▸ Exercise requirements
Print the data in full, exactly as it reads.

▸ Information given
>>>>>

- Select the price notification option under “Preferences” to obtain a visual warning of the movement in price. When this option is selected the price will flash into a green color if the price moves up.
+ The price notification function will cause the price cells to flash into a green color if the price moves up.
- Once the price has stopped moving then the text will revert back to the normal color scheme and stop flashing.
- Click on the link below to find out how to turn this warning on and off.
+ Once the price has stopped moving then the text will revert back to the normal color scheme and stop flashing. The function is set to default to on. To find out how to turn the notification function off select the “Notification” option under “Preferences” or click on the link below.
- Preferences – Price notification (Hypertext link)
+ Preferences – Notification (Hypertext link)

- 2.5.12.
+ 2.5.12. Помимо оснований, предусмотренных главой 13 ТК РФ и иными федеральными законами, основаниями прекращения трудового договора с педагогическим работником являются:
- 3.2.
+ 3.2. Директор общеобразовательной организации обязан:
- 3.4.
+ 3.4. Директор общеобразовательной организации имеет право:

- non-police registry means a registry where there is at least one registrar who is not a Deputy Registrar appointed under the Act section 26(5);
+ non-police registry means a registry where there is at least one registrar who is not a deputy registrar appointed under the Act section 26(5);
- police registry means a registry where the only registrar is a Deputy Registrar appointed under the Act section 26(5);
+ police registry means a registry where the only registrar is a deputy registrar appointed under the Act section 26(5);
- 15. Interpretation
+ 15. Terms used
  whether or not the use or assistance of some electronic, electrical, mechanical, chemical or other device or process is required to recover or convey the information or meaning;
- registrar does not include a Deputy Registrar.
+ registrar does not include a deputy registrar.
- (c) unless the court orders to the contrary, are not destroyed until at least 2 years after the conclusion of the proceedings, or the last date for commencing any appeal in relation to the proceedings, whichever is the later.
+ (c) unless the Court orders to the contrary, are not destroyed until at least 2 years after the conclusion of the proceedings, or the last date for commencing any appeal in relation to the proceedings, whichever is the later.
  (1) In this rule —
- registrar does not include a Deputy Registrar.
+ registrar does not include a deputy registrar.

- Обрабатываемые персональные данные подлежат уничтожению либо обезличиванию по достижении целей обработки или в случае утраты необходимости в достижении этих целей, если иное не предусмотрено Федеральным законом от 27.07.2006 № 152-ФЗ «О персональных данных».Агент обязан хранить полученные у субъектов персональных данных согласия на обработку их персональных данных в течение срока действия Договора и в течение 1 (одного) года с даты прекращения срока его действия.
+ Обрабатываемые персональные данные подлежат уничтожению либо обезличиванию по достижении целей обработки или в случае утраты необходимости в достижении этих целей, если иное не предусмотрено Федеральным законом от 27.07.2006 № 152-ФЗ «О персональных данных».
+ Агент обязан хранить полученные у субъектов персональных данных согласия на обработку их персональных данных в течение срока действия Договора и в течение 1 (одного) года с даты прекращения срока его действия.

<<<<<

▸ Final answer
- Select the price notification option under “Preferences” to obtain a visual warning of the movement in price. When this option is selected the price will flash into a green color if the price moves up.
+ The price notification function will cause the price cells to flash into a green color if the price moves up.
- Once the price has stopped moving then the text will revert back to the normal color scheme and stop flashing.
- Click on the link below to find out how to turn this warning on and off.
+ Once the price has stopped moving then the text will revert back to the normal color scheme and stop flashing. The function is set to default to on. To find out how to turn the notification function off select the “Notification” option under “Preferences” or click on the link below.
- Preferences – Price notification (Hypertext link)
+ Preferences – Notification (Hypertext link)

- 2.5.12.
+ 2.5.12. Помимо оснований, предусмотренных главой 13 ТК РФ и иными федеральными законами, основаниями прекращения трудового договора с педагогическим работником являются:
- 3.2.
+ 3.2. Директор общеобразовательной организации обязан:
- 3.4.
+ 3.4. Директор общеобразовательной организации имеет право:

- non-police registry means a registry where there is at least one registrar who is not a Deputy Registrar appointed under the Act section 26(5);
+ non-police registry means a registry where there is at least one registrar who is not a deputy registrar appointed under the Act section 26(5);
- police registry means a registry where the only registrar is a Deputy Registrar appointed under the Act section 26(5);
+ police registry means a registry where the only registrar is a deputy registrar appointed under the Act section 26(5);
- 15. Interpretation
+ 15. Terms used
  whether or not the use or assistance of some electronic, electrical, mechanical, chemical or other device or process is required to recover or convey the information or meaning;
- registrar does not include a Deputy Registrar.
+ registrar does not include a deputy registrar.
- (c) unless the court orders to the contrary, are not destroyed until at least 2 years after the conclusion of the proceedings, or the last date for commencing any appeal in relation to the proceedings, whichever is the later.
+ (c) unless the Court orders to the contrary, are not destroyed until at least 2 years after the conclusion of the proceedings, or the last date for commencing any appeal in relation to the proceedings, whichever is the later.
  (1) In this rule —
- registrar does not include a Deputy Registrar.
+ registrar does not include a deputy registrar.

- Обрабатываемые персональные данные подлежат уничтожению либо обезличиванию по достижении целей обработки или в случае утраты необходимости в достижении этих целей, если иное не предусмотрено Федеральным законом от 27.07.2006 № 152-ФЗ «О персональных данных».Агент обязан хранить полученные у субъектов персональных данных согласия на обработку их персональных данных в течение срока действия Договора и в течение 1 (одного) года с даты прекращения срока его действия.
+ Обрабатываемые персональные данные подлежат уничтожению либо обезличиванию по достижении целей обработки или в случае утраты необходимости в достижении этих целей, если иное не предусмотрено Федеральным законом от 27.07.2006 № 152-ФЗ «О персональных данных».
+ Агент обязан хранить полученные у субъектов персональных данных согласия на обработку их персональных данных в течение срока действия Договора и в течение 1 (одного) года с даты прекращения срока его действия.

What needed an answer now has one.